Paul R. Yarnold
Optimal Data Analysis, LLC
Usually it is possible to identify numerous different hierarchically-optimal classification tree analysis (HO-CTA) models in applications having an adequate sample size and involving multiple attributes. The models differ in complexity—defined as the number of endpoints representing distinct patient strata: the fewer the number of strata, the more parsimonious the model. The different models also vary in normed predictive accuracy—defined as effect strength for sensitivity (ESS): 0 represents the predictive accuracy expected by chance for the application; 100 represents errorless prediction. The distance of each model from a theoretically ideal solution for the application—defined as a model having perfect accuracy and minimum complexity, is computed as a D statistic.
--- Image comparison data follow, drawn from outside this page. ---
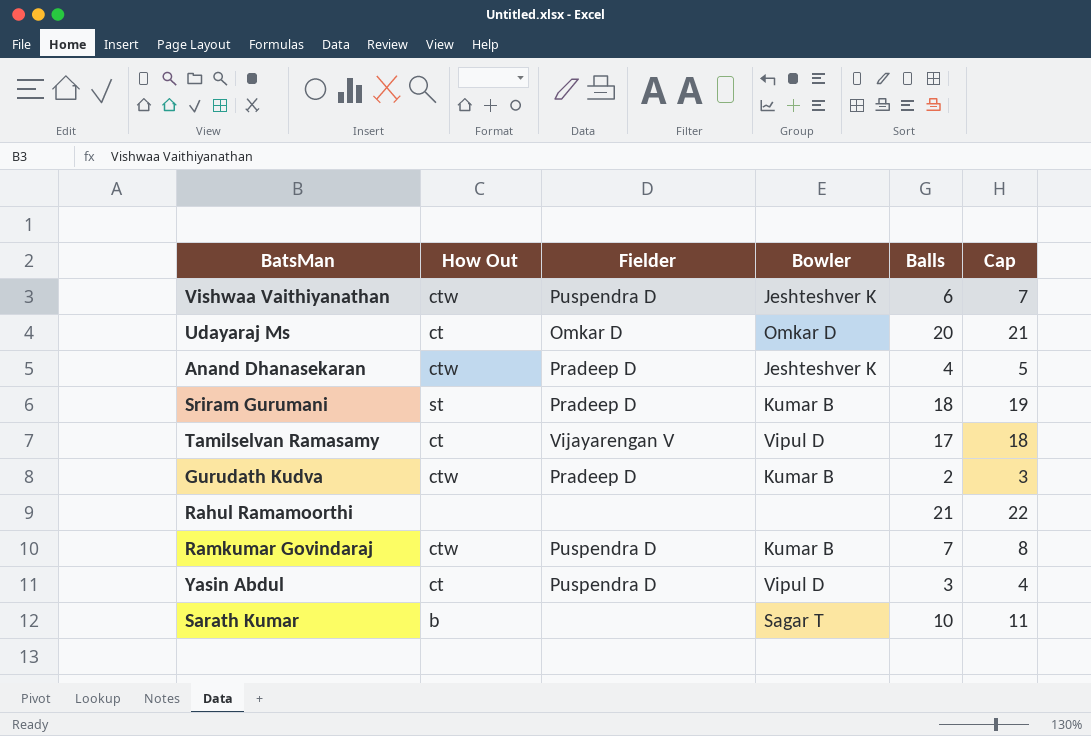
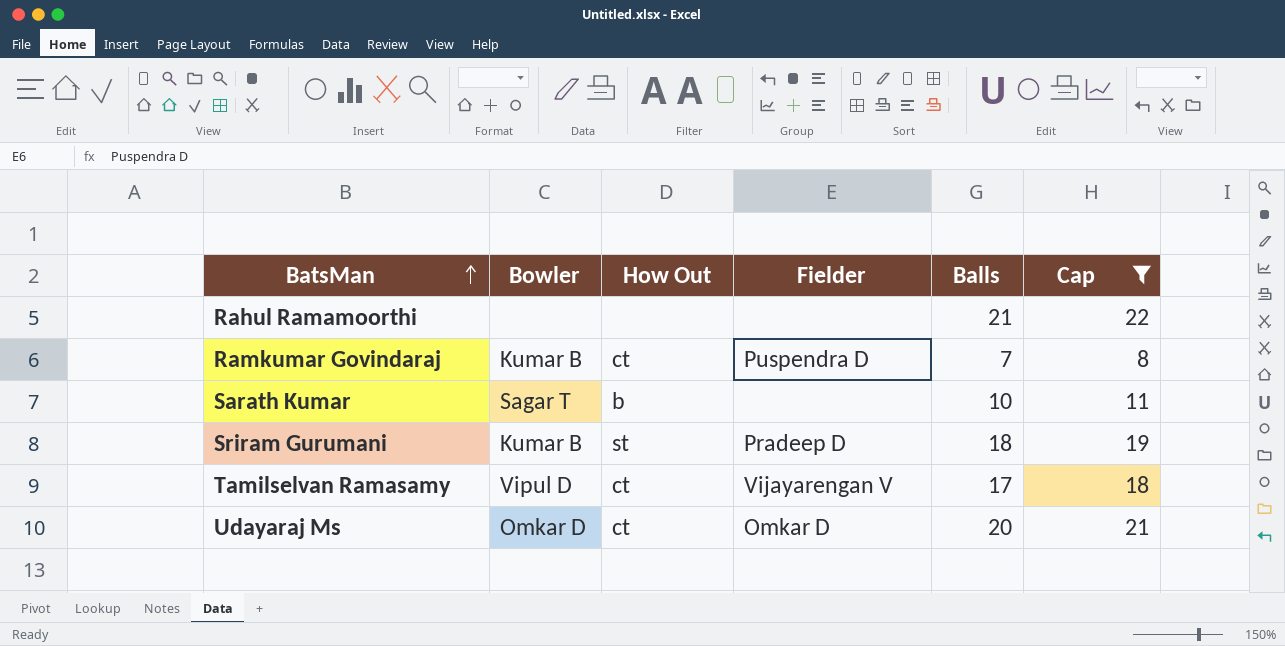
filter: none -> Cap >= 8
row order: none -> BatsMan ascending
column Bowler | position: 4 -> 2
Ramkumar Govindaraj | How Out: ctw -> ct

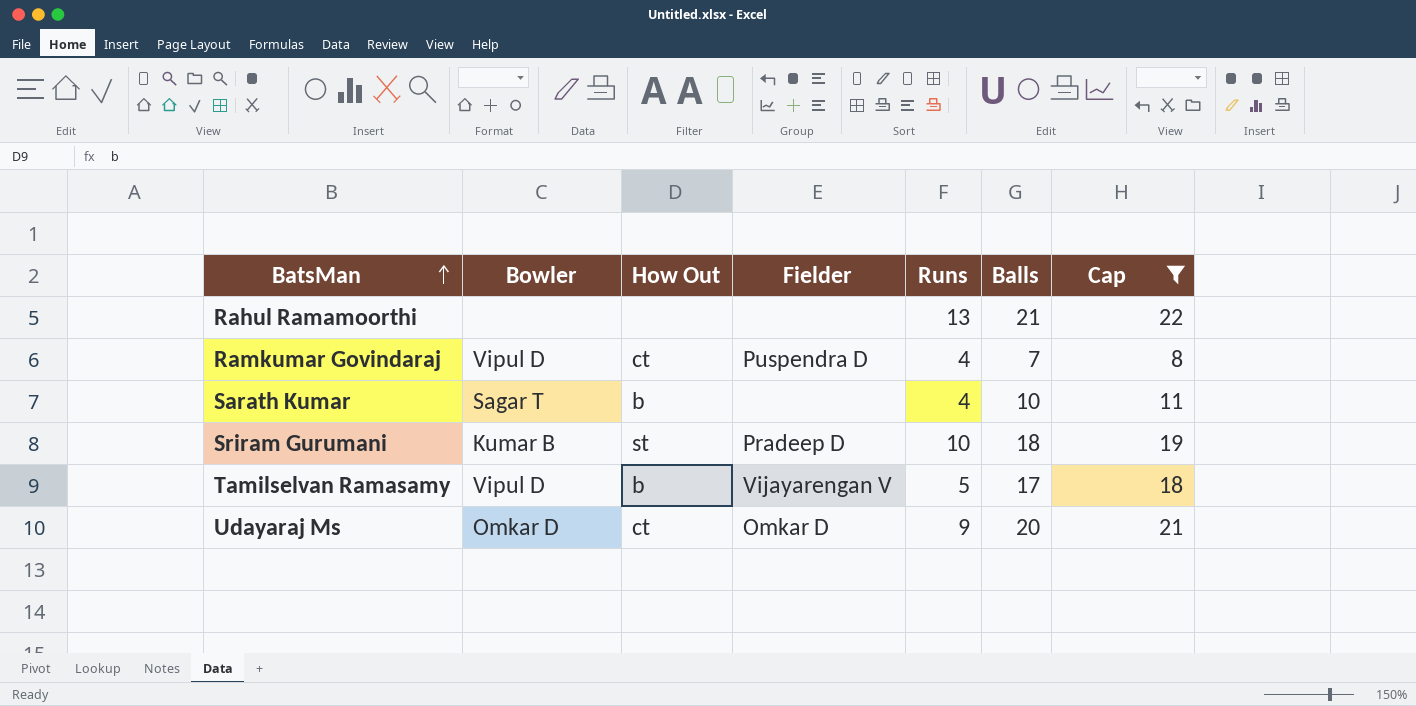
column Runs | position: none -> 5
Ramkumar Govindaraj | Bowler: Kumar B -> Vipul D
Tamilselvan Ramasamy | How Out: ct -> b

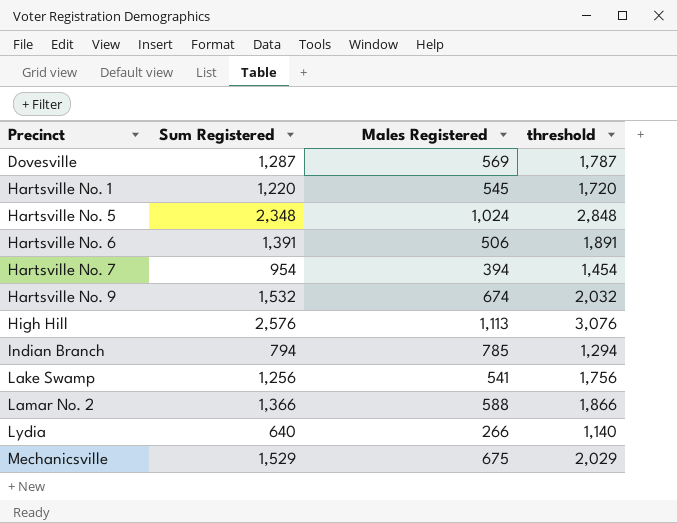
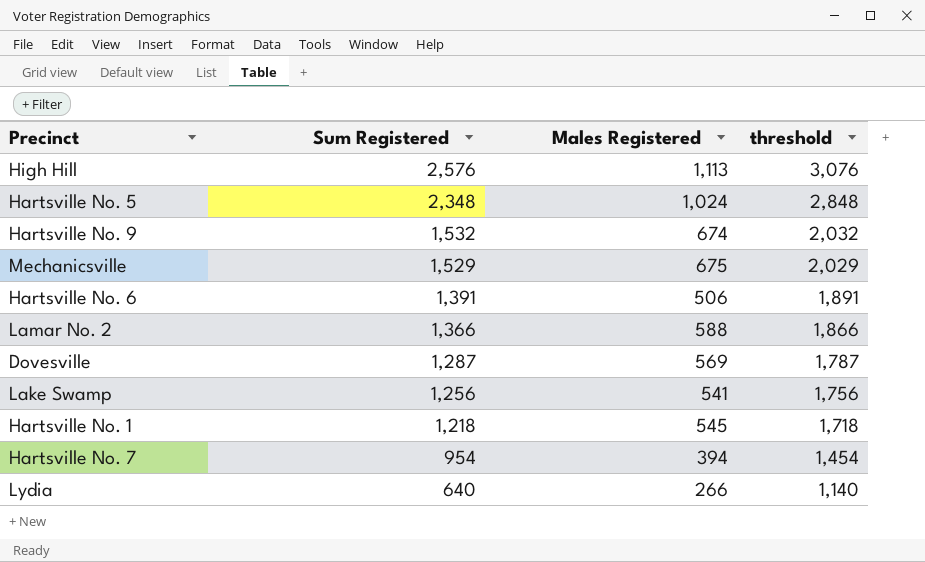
row order: Precinct ascending -> Sum Registered descending
row Indian Branch: 794 | 785 | 1,294 -> none
Hartsville No. 1 | Sum Registered: 1,220 -> 1,218
Hartsville No. 1 | threshold: 1,720 -> 1,718

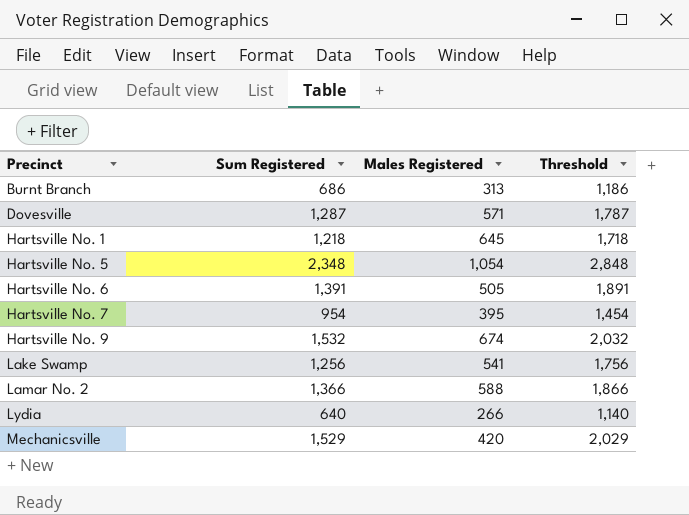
row order: Sum Registered descending -> Precinct ascending
column name: threshold -> Threshold
row High Hill: 2,576 | 1,113 | 3,076 -> none
row Burnt Branch: none -> 686 | 313 | 1,186
Dovesville | Males Registered: 569 -> 571
Hartsville No. 1 | Males Registered: 545 -> 645
Hartsville No. 5 | Males Registered: 1,024 -> 1,054
Hartsville No. 6 | Males Registered: 506 -> 505
Hartsville No. 7 | Males Registered: 394 -> 395
Mechanicsville | Males Registered: 675 -> 420

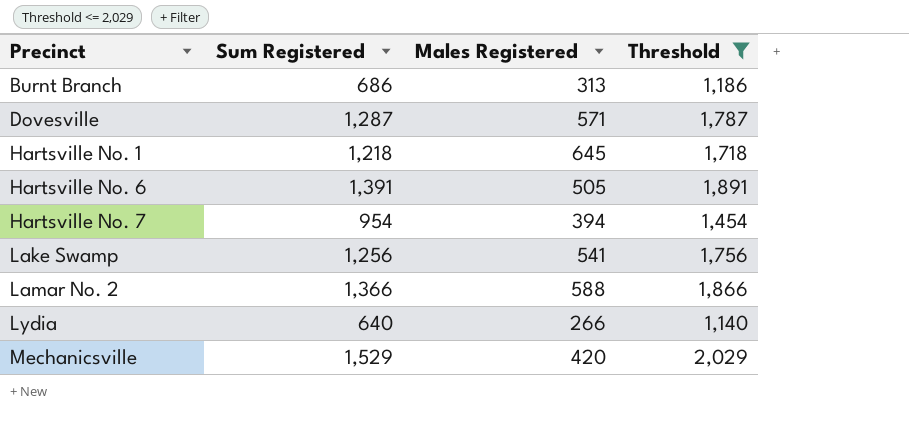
filter: none -> Threshold <= 2,029
Hartsville No. 7 | Males Registered: 395 -> 394

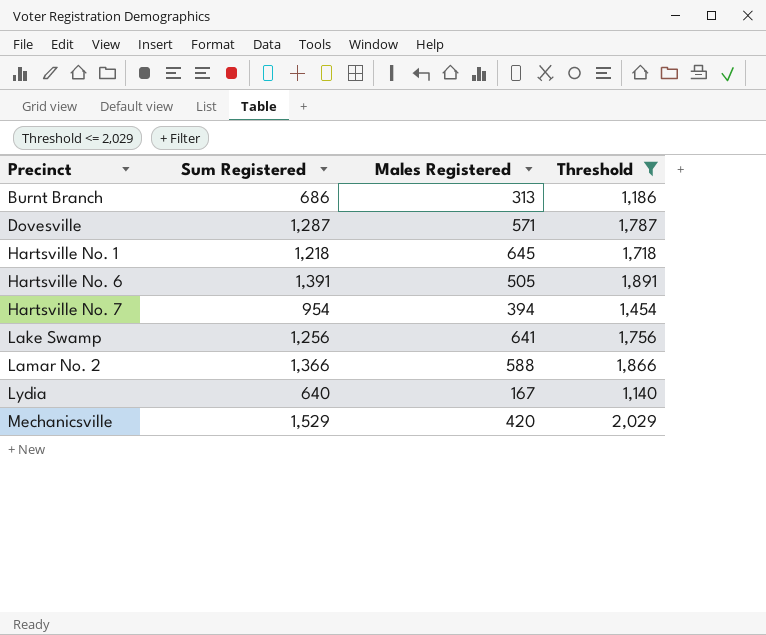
Lake Swamp | Males Registered: 541 -> 641
Lydia | Males Registered: 266 -> 167

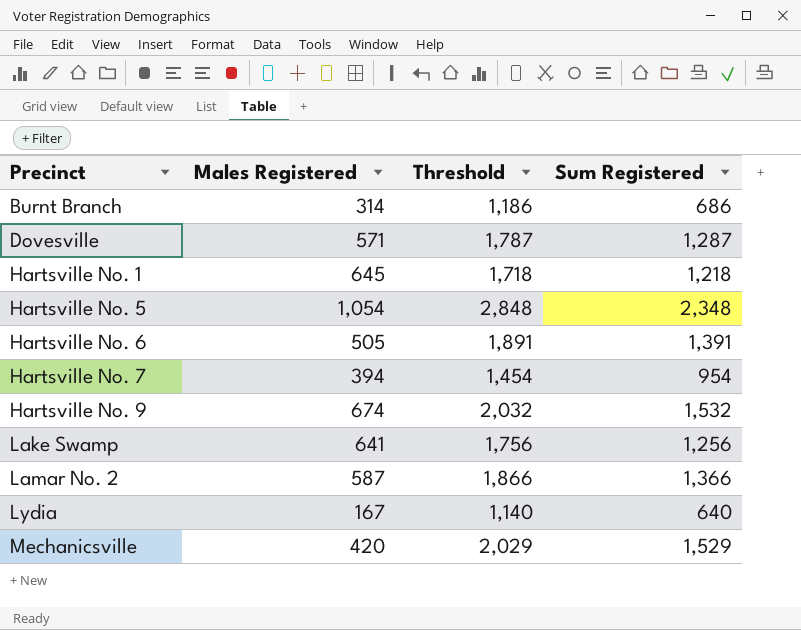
filter: Threshold <= 2,029 -> none
column Sum Registered | position: 2 -> 4
Burnt Branch | Males Registered: 313 -> 314
Lamar No. 2 | Males Registered: 588 -> 587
The underlying descendant family of models (including the globally-optimal model with the lowest D possible by an HO-CTA model for the application) is identified by first obtaining a model without specifying minimum endpoint sample size, and then applying the minimum denominator selection algorithm (MDSA). These methods are illustrated in an application seeking to identify aspects of nursing care delivered to patients that predict satisfaction among 1,045 strongly satisfied and 671 moderately satisfied Emergency Department (ED) patients. HO-CTA models that explicitly maximize ESS versus the overall percentage of accurate classification (PAC) are contrasted.